El elefante de Burton y sus desproporcionados ojos azules (casi tanto como sus orejas) son lo mejor y a la vez lo único bueno de la película. Teniendo en cuenta el título, debería resultar suficiente, pero todo lo que rodea al pequeño paquidermo es tan endeble que lo arrastra con su inconsistencia. Para empezar, es absurdo que la trama funcione solo cuando interactúan Dumbo y su madre, los dos personajes generados por ordenador, porque entonces el concepto de live-action carece de sentido.
Podemos sentir el instinto protector de ella cuando su recién nacido recibe cacahuetazos desde la grada de la carpa y su furia irracional cuando los brutos cowboys le arrastran de las orejas sin cuidado. Sigue siendo igual de descorazonadora la escena en la que la encierran en el minúsculo vagón con el cartel de “peligro, elefanta loca” y le arrulla con la trompa desde la rejilla de ventilación. Pero, cuando la señora Jumbo desaparece, los secundarios humanos adquieren una relevancia que no se merecen ni por el guion ni por las interpretaciones.
El elefante supera la depresión por su repentina orfandad aprendiendo a volar gracias a los cuidados de los dos hijos del jinete tullido. Sin embargo, cada vez que los actores miran a ese bulto de piel gris escamada es como si mirasen a una escoba. El espectador ve a Dumbo, pero cada caricia y palabra de afecto suena tan impostada que se le ve el plumero al truco de magia de Tim Burton.
La cosa no mejora cuando aparecen los dos “villanos” de la película interpretados por Michael Keaton como una especie de Walt Disney circense desatado y su acompañante Eva Green, que terminará pasándose al bando de los buenos con una premura artificial. En el único momento que se puede atisbar un poco del pasado Tim Burton es cuando la familia Medici llega a Dreamland, el paraíso de los freaks, donde la gente no se mofa de ellos sino que paga precios prohibitivos por disfrutar de sus espectáculos.
Y allí donde parece que Keaton va a aportar la pizca de locura necesaria, la acción se precipita en diversos sinsentidos que culminan con él convirtiéndose en un Beetlejuice pirómano que genera más tristeza que recelo. Con él, Burton ha perdido la oportunidad de exprimir un personaje hecho a su medida para dejarse llevar por la mirada edulcorada de un Disney que remienda su conciencia. Ni siquiera la mejor escena de 1941 ha pasado el filtro de lo políticamente correcto: la borrachera del bebé Dumbo y los elefantes rosas que bailan en su sueño de embriaguez.

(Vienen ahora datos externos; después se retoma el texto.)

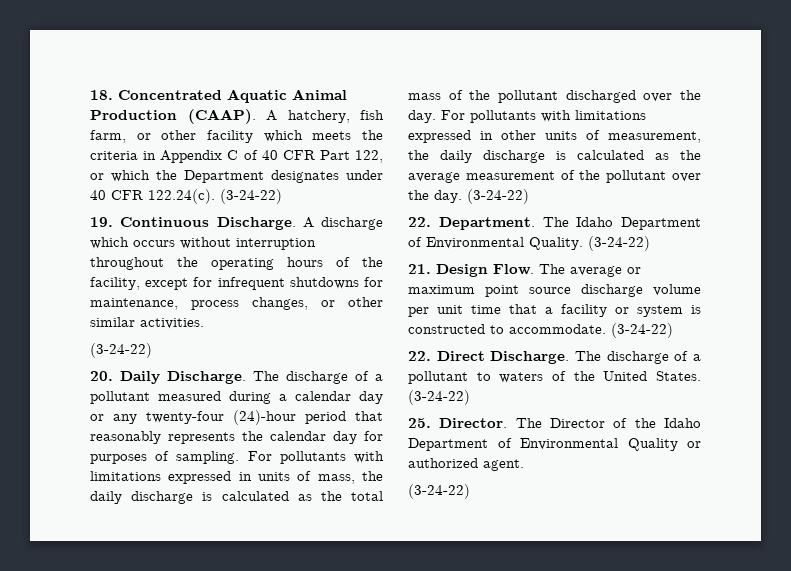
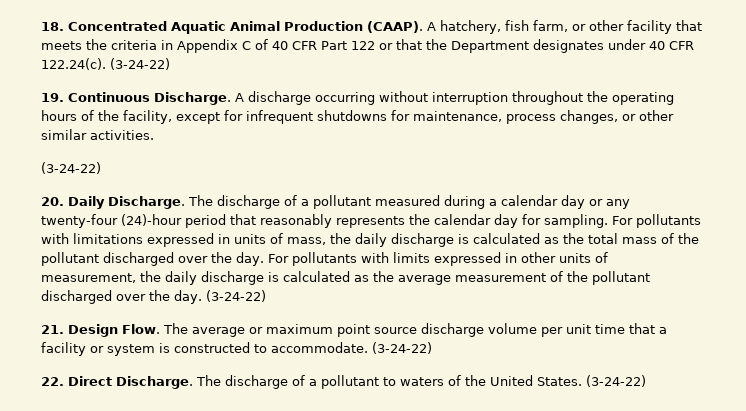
- A hatchery, fish farm, or other facility which meets the criteria in Appendix C of 40 CFR Part 122, or which the Department designates under 40 CFR 122.24(c). (3-24-22)
+ A hatchery, fish farm, or other facility that meets the criteria in Appendix C of 40 CFR Part 122 or that the Department designates under 40 CFR 122.24(c). (3-24-22)
- A discharge which occurs without interruption throughout the operating hours of the facility, except for infrequent shutdowns for maintenance, process changes, or other similar activities.
+ A discharge occurring without interruption throughout the operating hours of the facility, except for infrequent shutdowns for maintenance, process changes, or other similar activities.
- The discharge of a pollutant measured during a calendar day or any twenty-four (24)-hour period that reasonably represents the calendar day for purposes of sampling.
+ The discharge of a pollutant measured during a calendar day or any twenty-four (24)-hour period that reasonably represents the calendar day for sampling.
- For pollutants with limitations expressed in other units of measurement, the daily discharge is calculated as the average measurement of the pollutant over the day.
+ For pollutants with limits expressed in other units of measurement, the daily discharge is calculated as the average measurement of the pollutant discharged over the day.
- 22. Department. The Idaho Department of Environmental Quality. (3-24-22)
- 25. Director. The Director of the Idaho Department of Environmental Quality or authorized agent.
- (3-24-22)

A tanto ha llegado el brochazo, que el nuevo Dumbo ha abrazado la causa animalista de una forma que, sin embargo, se engarza bien con el resto de la narración. No así los burdos intentos de meter una lectura feminista a través de una aspirante a Marie Curie a medio hacer y quien celebra que los hombres lleven bata y rulos y las mujeres traje de ejecutivo.
No es el momento propicio para vanagloriarse de los circos que maltratan y encierran a animales salvajes y ahí Dumbo se alza como un gran transmisor de valores que hace siete décadas ni se planteaban. Lo que no es óbice para ofrecer un producto carente de acción, desmejorado respecto al original y con la profundidad argumental de un episodio de Disney Channel.
La rueda de los remakes acaba de arrancar, solo esperemos que en las siguientes logren el equilibrio que no habría hecho precipitarse al elefante más querido de la franquicia infantil.